Content revision data
"""

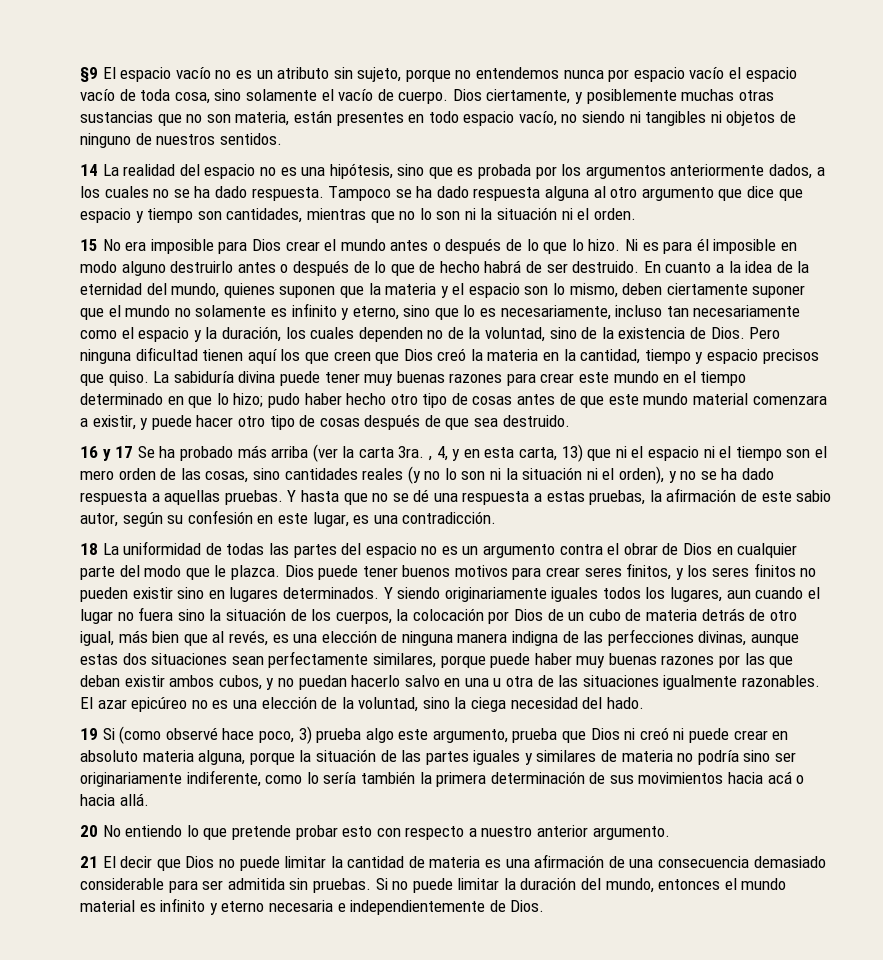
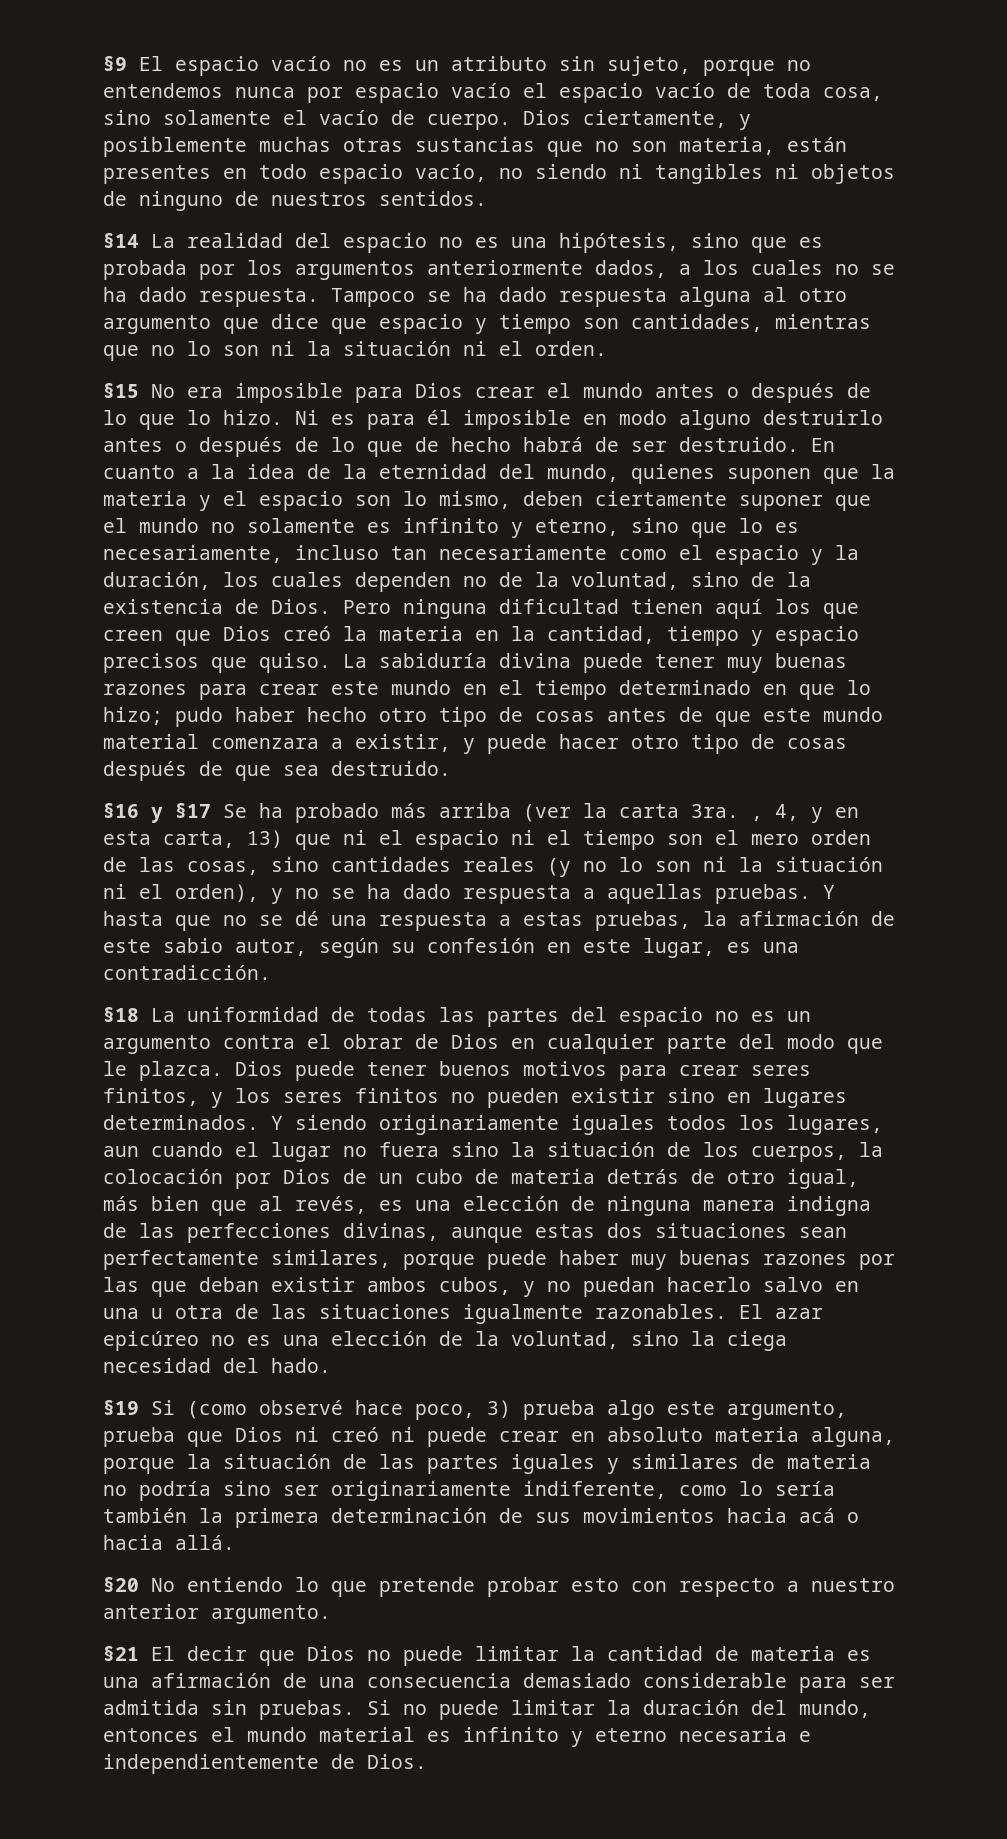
[80,164,98,176] 14 -> [103,233,139,248] §14
[80,239,98,251] 15 -> [103,383,139,398] §15
[80,446,134,461] 16 y 17 -> [103,803,211,823] §16 y §17
[80,543,98,555] 18 -> [103,1007,139,1022] §18
[80,728,98,740] 19 -> [103,1400,139,1415] §19
[80,825,98,837] 20 -> [103,1577,139,1592] §20
[80,856,98,868] 21 -> [103,1646,139,1661] §21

"""

What you will do:
Print all the lines above again exactly, without any pictures.

Answer space:
[80,164,98,176] 14 -> [103,233,139,248] §14
[80,239,98,251] 15 -> [103,383,139,398] §15
[80,446,134,461] 16 y 17 -> [103,803,211,823] §16 y §17
[80,543,98,555] 18 -> [103,1007,139,1022] §18
[80,728,98,740] 19 -> [103,1400,139,1415] §19
[80,825,98,837] 20 -> [103,1577,139,1592] §20
[80,856,98,868] 21 -> [103,1646,139,1661] §21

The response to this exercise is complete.